HOW TO COMPLETE THIS TASK :: Please return every line from the entries that has the string "resulting" in it.

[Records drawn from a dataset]
______
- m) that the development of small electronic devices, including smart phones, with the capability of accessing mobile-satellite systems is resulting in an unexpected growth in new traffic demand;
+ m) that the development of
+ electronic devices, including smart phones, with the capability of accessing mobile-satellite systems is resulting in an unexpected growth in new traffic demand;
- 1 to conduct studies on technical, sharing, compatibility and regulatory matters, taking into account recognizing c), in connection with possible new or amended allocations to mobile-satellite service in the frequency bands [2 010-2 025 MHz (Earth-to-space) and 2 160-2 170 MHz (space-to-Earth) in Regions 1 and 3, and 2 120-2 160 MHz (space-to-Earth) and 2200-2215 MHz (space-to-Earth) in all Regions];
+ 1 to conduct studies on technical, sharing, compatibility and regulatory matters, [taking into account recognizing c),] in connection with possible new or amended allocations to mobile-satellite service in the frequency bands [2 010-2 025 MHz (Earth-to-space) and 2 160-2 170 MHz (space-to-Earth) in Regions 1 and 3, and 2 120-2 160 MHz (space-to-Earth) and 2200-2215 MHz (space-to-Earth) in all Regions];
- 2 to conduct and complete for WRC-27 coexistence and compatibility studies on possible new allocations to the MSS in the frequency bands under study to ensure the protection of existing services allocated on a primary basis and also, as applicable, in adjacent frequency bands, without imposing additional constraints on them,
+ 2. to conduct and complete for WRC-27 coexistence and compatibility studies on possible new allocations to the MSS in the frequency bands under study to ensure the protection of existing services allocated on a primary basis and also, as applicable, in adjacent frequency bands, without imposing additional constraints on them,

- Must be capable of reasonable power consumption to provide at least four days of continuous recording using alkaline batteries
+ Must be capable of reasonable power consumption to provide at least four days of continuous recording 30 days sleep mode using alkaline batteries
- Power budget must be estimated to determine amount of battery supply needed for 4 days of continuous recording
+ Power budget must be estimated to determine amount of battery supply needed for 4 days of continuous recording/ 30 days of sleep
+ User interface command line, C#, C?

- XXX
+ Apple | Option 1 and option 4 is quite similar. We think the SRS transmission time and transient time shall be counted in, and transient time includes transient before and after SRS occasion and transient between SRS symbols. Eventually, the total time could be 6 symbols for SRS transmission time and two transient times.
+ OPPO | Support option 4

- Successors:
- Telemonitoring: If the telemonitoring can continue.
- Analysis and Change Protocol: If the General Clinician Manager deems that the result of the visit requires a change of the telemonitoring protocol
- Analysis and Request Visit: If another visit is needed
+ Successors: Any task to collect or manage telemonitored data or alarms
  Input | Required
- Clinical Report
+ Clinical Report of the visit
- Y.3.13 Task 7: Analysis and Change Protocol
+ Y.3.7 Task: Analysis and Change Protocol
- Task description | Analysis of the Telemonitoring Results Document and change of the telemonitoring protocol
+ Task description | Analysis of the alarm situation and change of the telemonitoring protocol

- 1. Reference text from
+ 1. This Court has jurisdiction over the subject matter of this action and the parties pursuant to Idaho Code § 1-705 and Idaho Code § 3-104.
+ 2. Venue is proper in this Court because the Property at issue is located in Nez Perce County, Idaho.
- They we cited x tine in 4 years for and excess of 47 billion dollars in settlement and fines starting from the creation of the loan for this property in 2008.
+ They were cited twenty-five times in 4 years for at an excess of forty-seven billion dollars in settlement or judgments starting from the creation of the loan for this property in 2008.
______
EXERCISE SOLUTION ::
- m) that the development of small electronic devices, including smart phones, with the capability of accessing mobile-satellite systems is resulting in an unexpected growth in new traffic demand;
+ electronic devices, including smart phones, with the capability of accessing mobile-satellite systems is resulting in an unexpected growth in new traffic demand;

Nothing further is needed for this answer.